Show each line of the records below where the word "size" occurs.

[Recorded data]

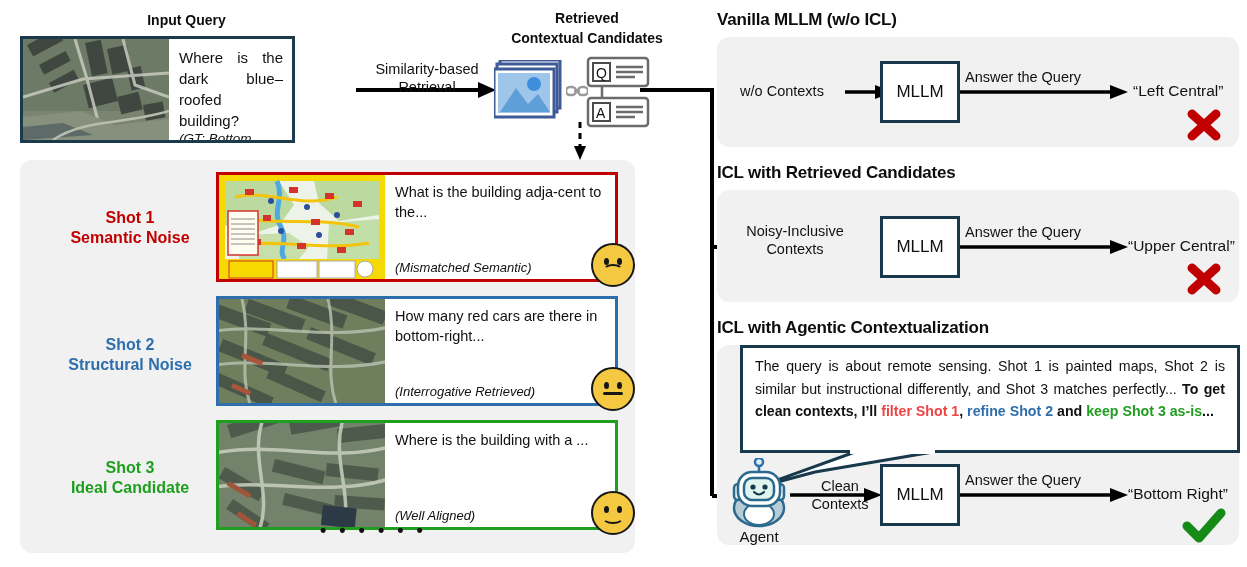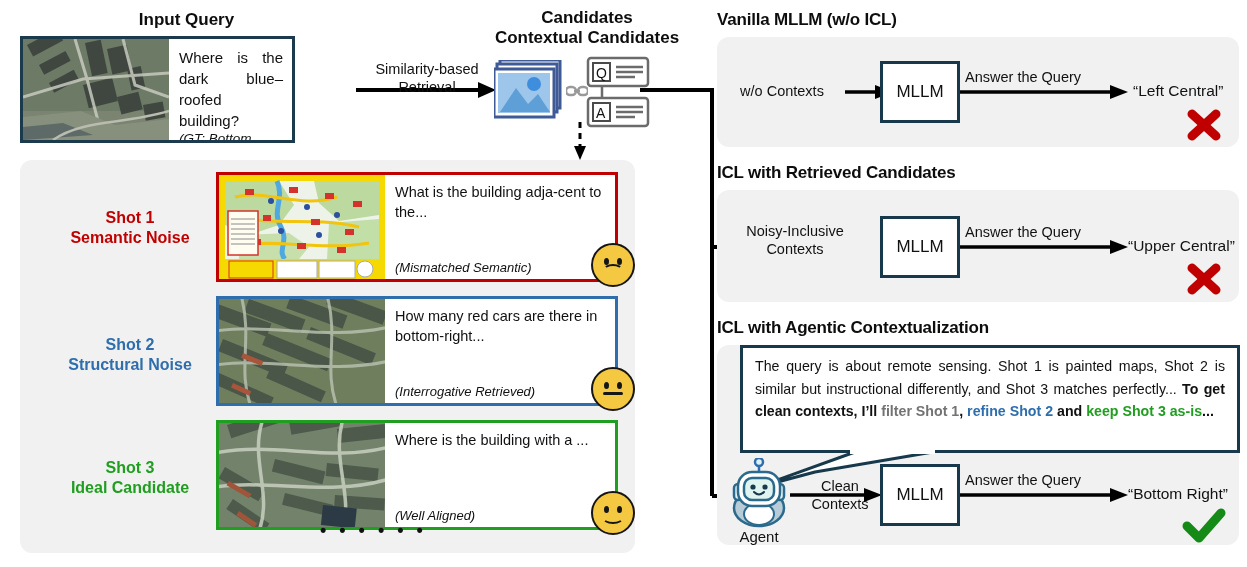--- a/index.html
+++ b/index.html
@@ -17,7 +17,7 @@
     white-space:nowrap;
   }
   .col-title{
-    font-weight:bold; font-size:17px; text-align:center; color:#0d0d0d;
+    font-weight:bold; font-size:14px; text-align:center; color:#0d0d0d;
     line-height:20px;
   }
 

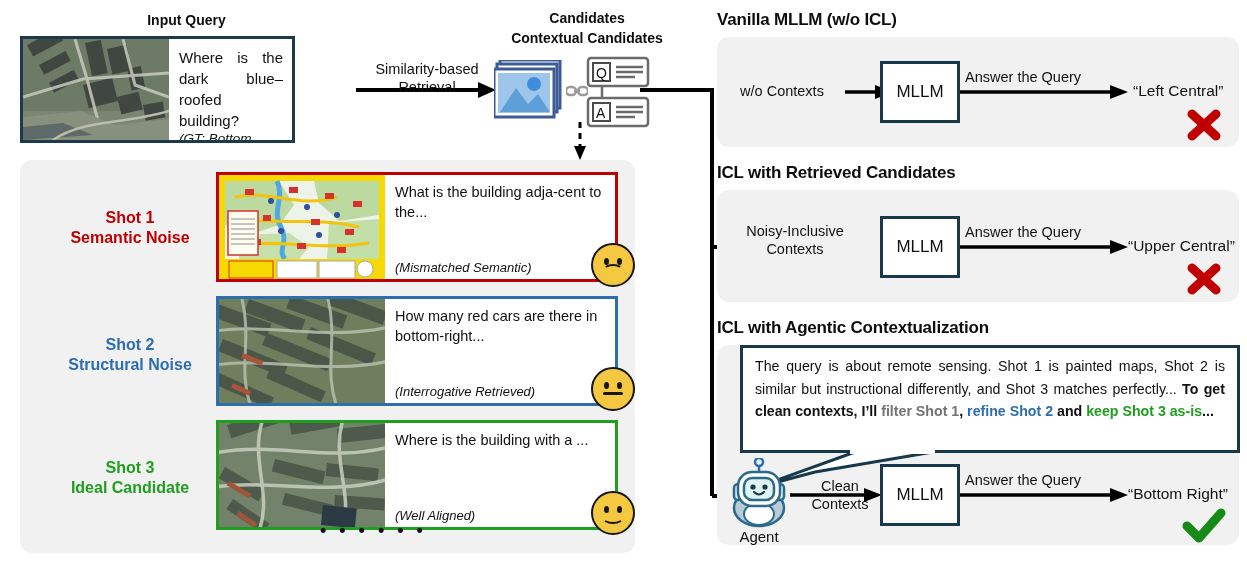--- a/index.html
+++ b/index.html
@@ -152,7 +152,7 @@
 </div>
 
 <div class="abs col-title" id="retrieve-label">
-  <span>Candidates</span><br>
+  <span>Retrieved</span><br>
   <span>Contextual Candidates</span>
 </div>
 

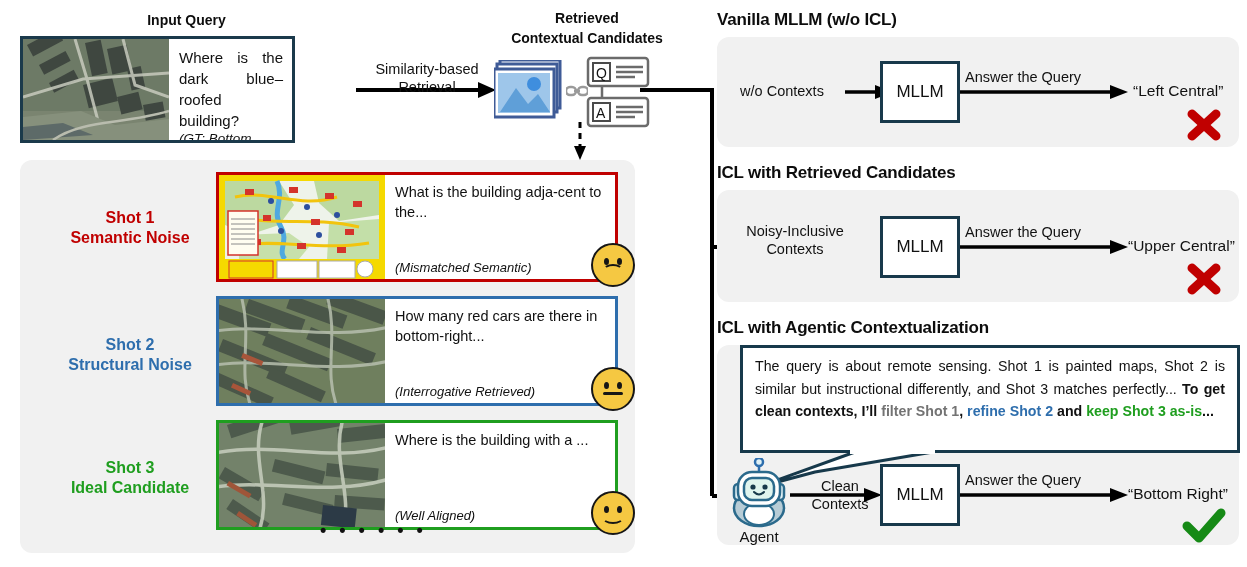--- a/index.html
+++ b/index.html
@@ -97,7 +97,7 @@
   }
   #thought p{ font-size:14.2px; line-height:22.5px; color:#111; text-align:justify; }
   .b{ font-weight:bold; }
-  .red{ color:#737373; font-weight:bold; }
+  .red{ color:#ef4444; font-weight:bold; }
   .blue{ color:#2e6ead; font-weight:bold; }
   .green{ color:#1f9e1f; font-weight:bold; }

[/Recorded data]

**Exercise answer:**
-    font-weight:bold; font-size:17px; text-align:center; color:#0d0d0d;
+    font-weight:bold; font-size:14px; text-align:center; color:#0d0d0d;
   #thought p{ font-size:14.2px; line-height:22.5px; color:#111; text-align:justify; }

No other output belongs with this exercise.